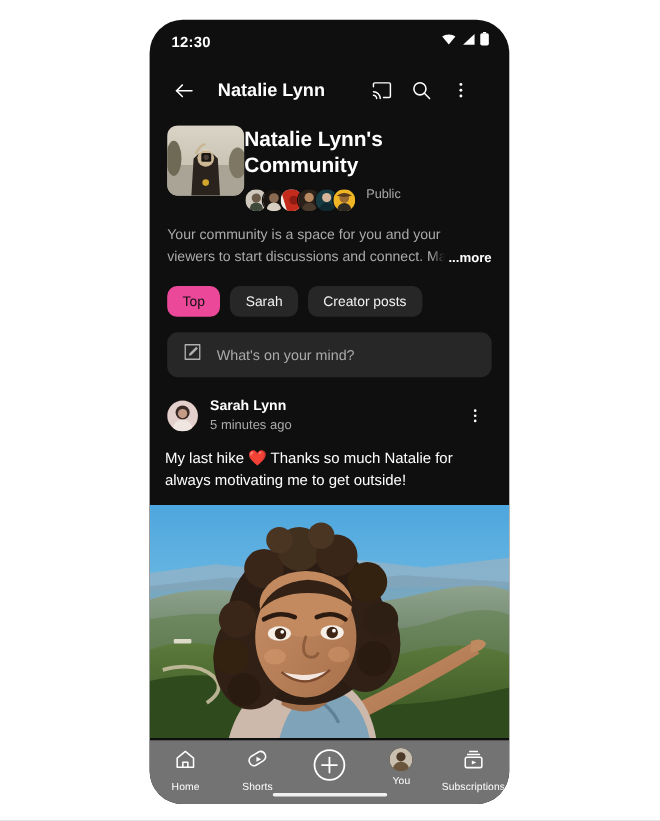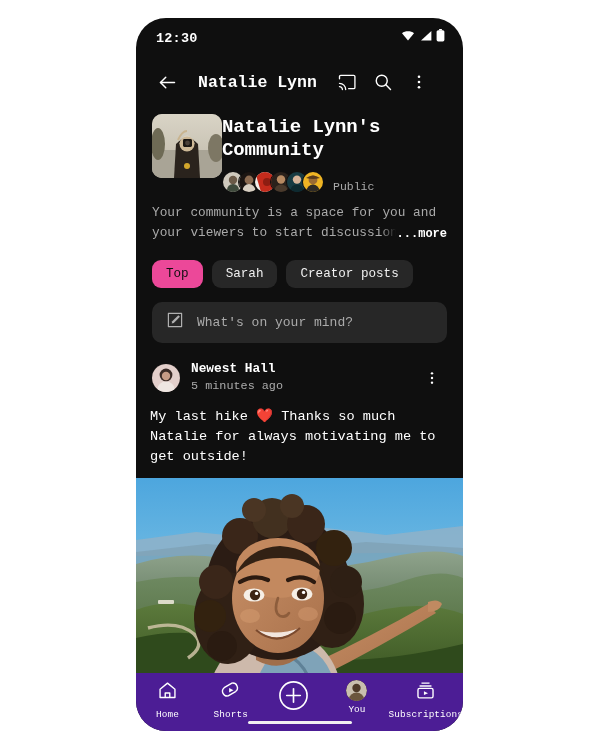--- a/index.html
+++ b/index.html
@@ -16,7 +16,6 @@
     width: 600px;
     height: 746px;
     background: #ffffff;
-    font-family: Liberation Mono, monospace;
   }
   
   #phone {

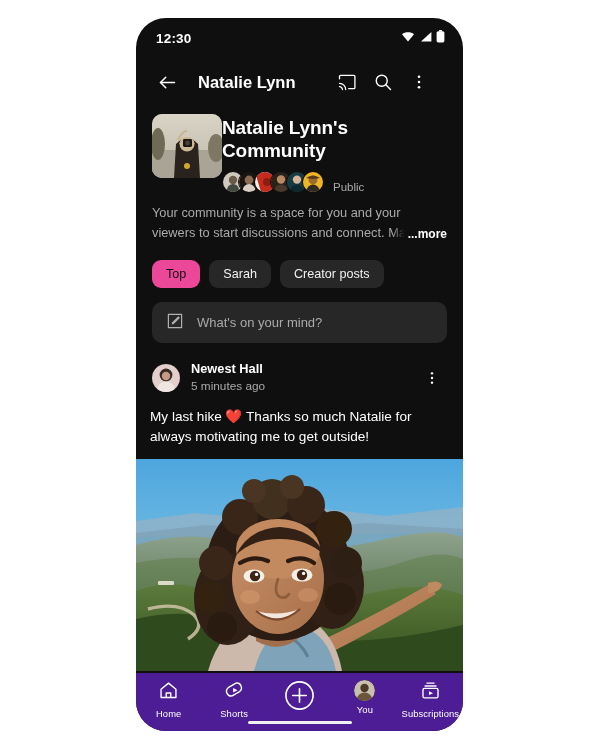--- a/index.html
+++ b/index.html
@@ -98,7 +98,7 @@
   }
   .members-row {
     display: flex;
-    align-items: flex-end;
+    align-items: flex-start;
     margin-top: 9px;
   }
   .avatars { display: flex; }

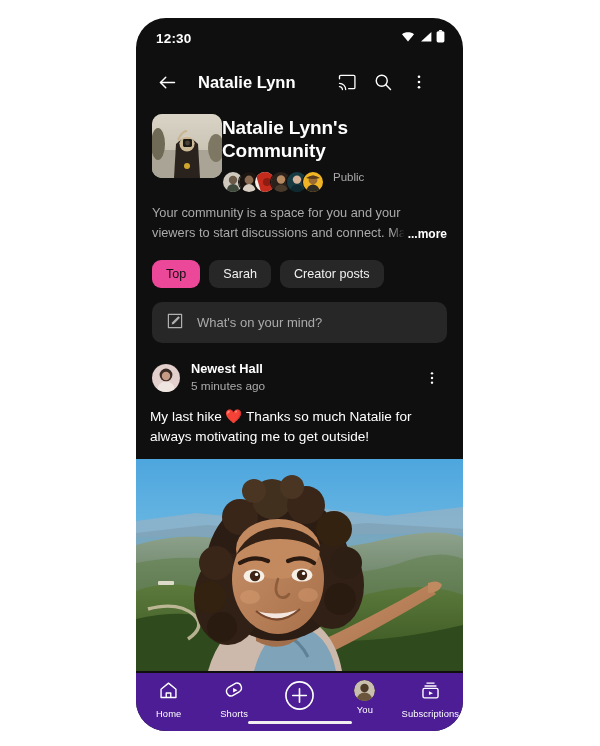--- a/index.html
+++ b/index.html
@@ -424,7 +424,7 @@
         </svg>
       </div>
       <div class="post-ident">
-        <div class="post-author">Newest Hall</div>
+        <div class="post-author">Sarah Lynn</div>
         <div class="post-time">5 minutes ago</div>
       </div>
       <div class="icon-btn">

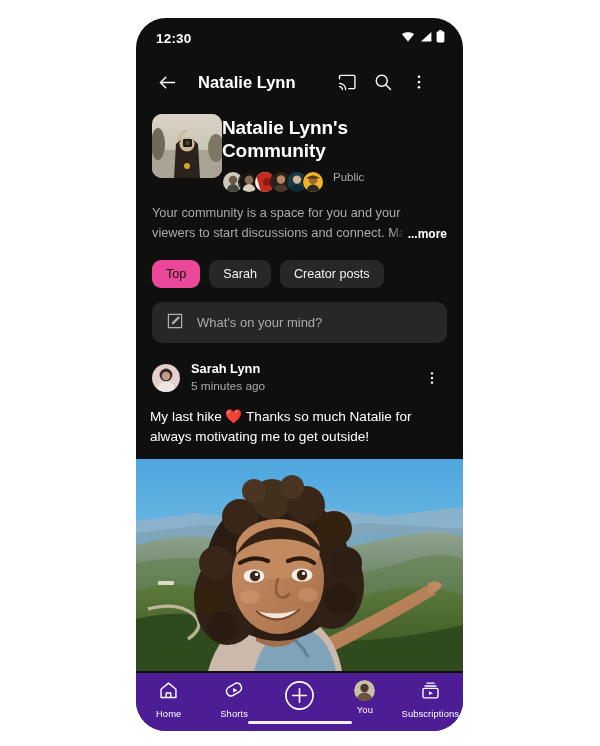--- a/index.html
+++ b/index.html
@@ -221,7 +221,7 @@
     right: 0;
     bottom: 0;
     height: 58px;
-    background: #4c1d95;
+    background: #737373;
     display: flex;
     align-items: flex-start;
     padding-top: 7px;

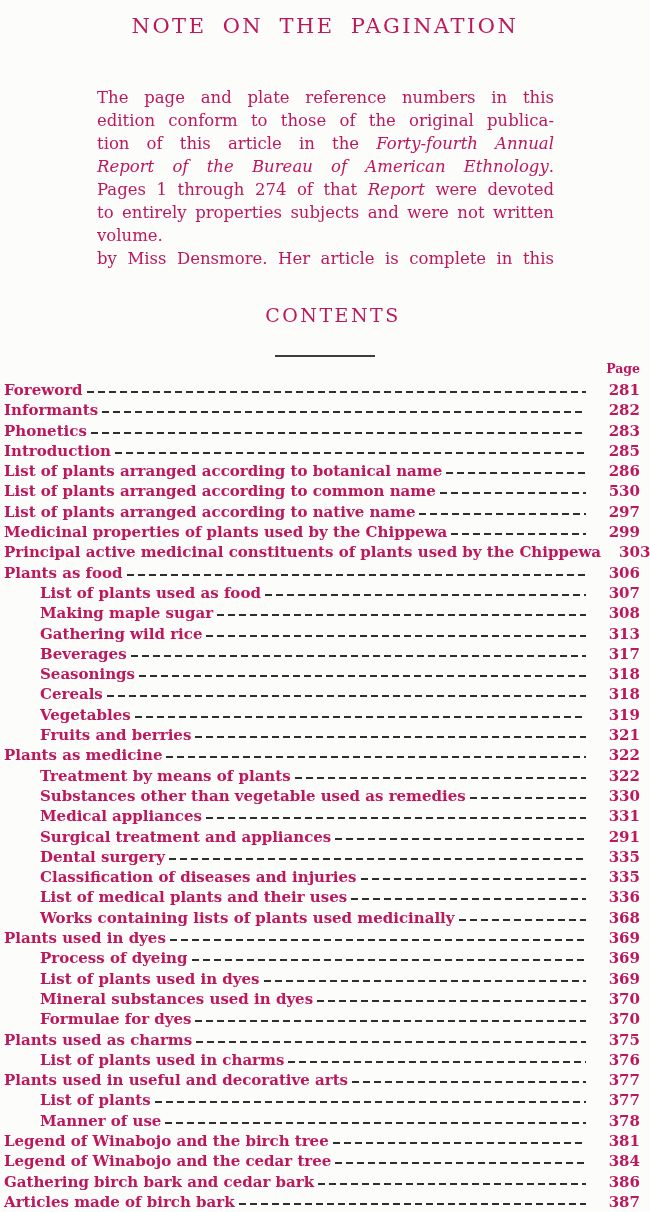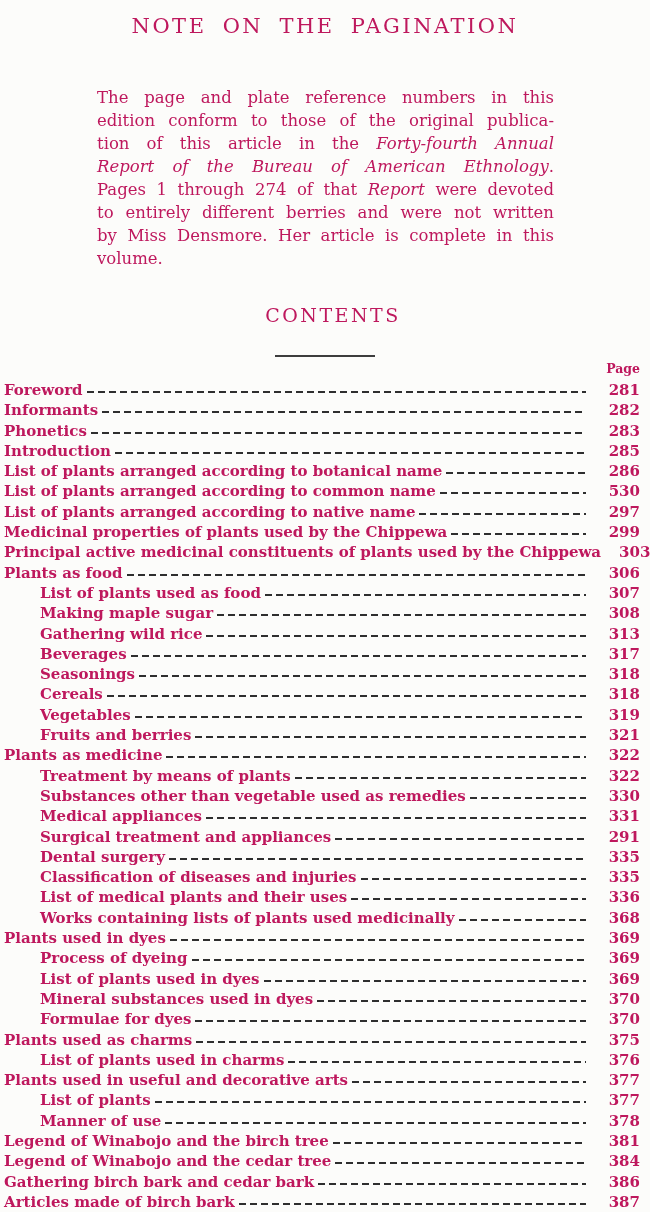--- a/index.html
+++ b/index.html
@@ -112,7 +112,7 @@
       <div class="pline"><span class="">tion of this article in the </span><span class="it">Forty-fourth Annual</span></div>
       <div class="pline"><span class="it">Report of the Bureau of American Ethnology</span><span class="">.</span></div>
       <div class="pline"><span class="">Pages 1 through 274 of that </span><span class="it">Report</span><span class=""> were devoted</span></div>
-      <div class="pline"><span class="">to entirely different berries and were not written</span></div>
+      <div class="pline"><span class="">to entirely properties subjects and were not written</span></div>
       <div class="pline"><span class="">by Miss Densmore. Her article is complete in this</span></div>
       <div class="pline last"><span class="">volume.</span></div>
     </div>

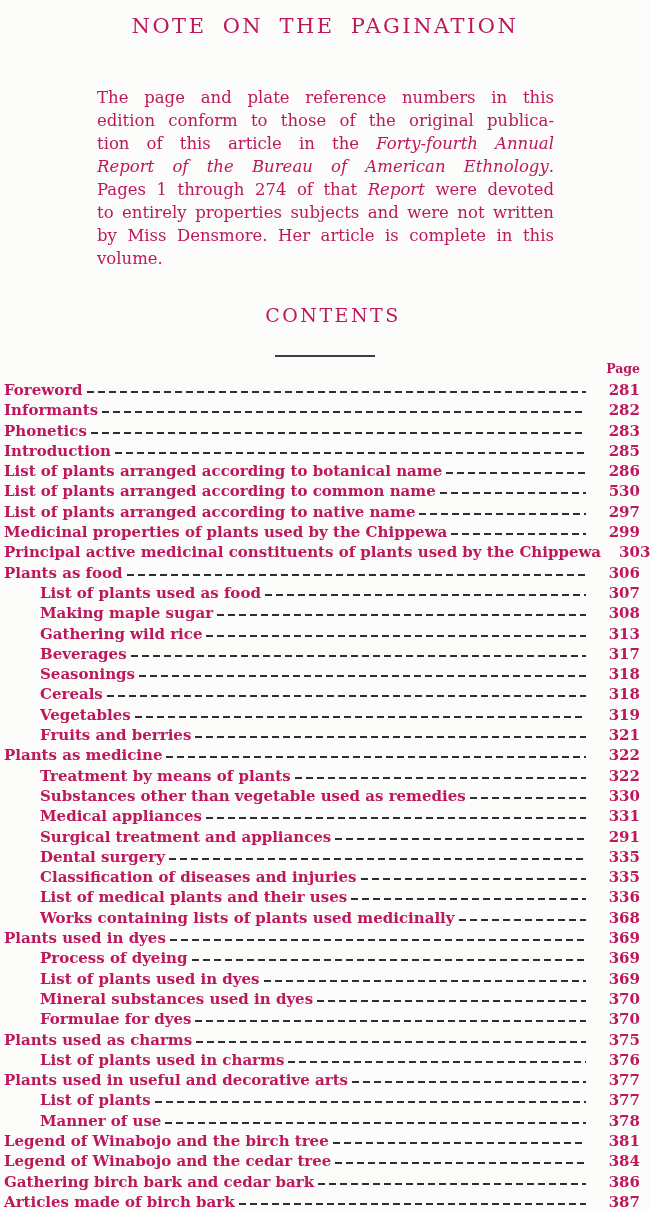--- a/index.html
+++ b/index.html
@@ -113,8 +113,8 @@
       <div class="pline"><span class="it">Report of the Bureau of American Ethnology</span><span class="">.</span></div>
       <div class="pline"><span class="">Pages 1 through 274 of that </span><span class="it">Report</span><span class=""> were devoted</span></div>
       <div class="pline"><span class="">to entirely properties subjects and were not written</span></div>
+      <div class="pline last"><span class="">volume.</span></div>
       <div class="pline"><span class="">by Miss Densmore. Her article is complete in this</span></div>
-      <div class="pline last"><span class="">volume.</span></div>
     </div>
 
   <h2 class="contents-title">CONTENTS</h2>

> **WHAT YOU HAVE TO DO**
Look above for the line containing "-113,8 +113,8 @@". Return it and each line after it exactly, through the last line, and nothing more.

> **SOLUTION TO THE PROBLEM**
@@ -113,8 +113,8 @@
       <div class="pline"><span class="it">Report of the Bureau of American Ethnology</span><span class="">.</span></div>
       <div class="pline"><span class="">Pages 1 through 274 of that </span><span class="it">Report</span><span class=""> were devoted</span></div>
       <div class="pline"><span class="">to entirely properties subjects and were not written</span></div>
+      <div class="pline last"><span class="">volume.</span></div>
       <div class="pline"><span class="">by Miss Densmore. Her article is complete in this</span></div>
-      <div class="pline last"><span class="">volume.</span></div>
     </div>
 
   <h2 class="contents-title">CONTENTS</h2>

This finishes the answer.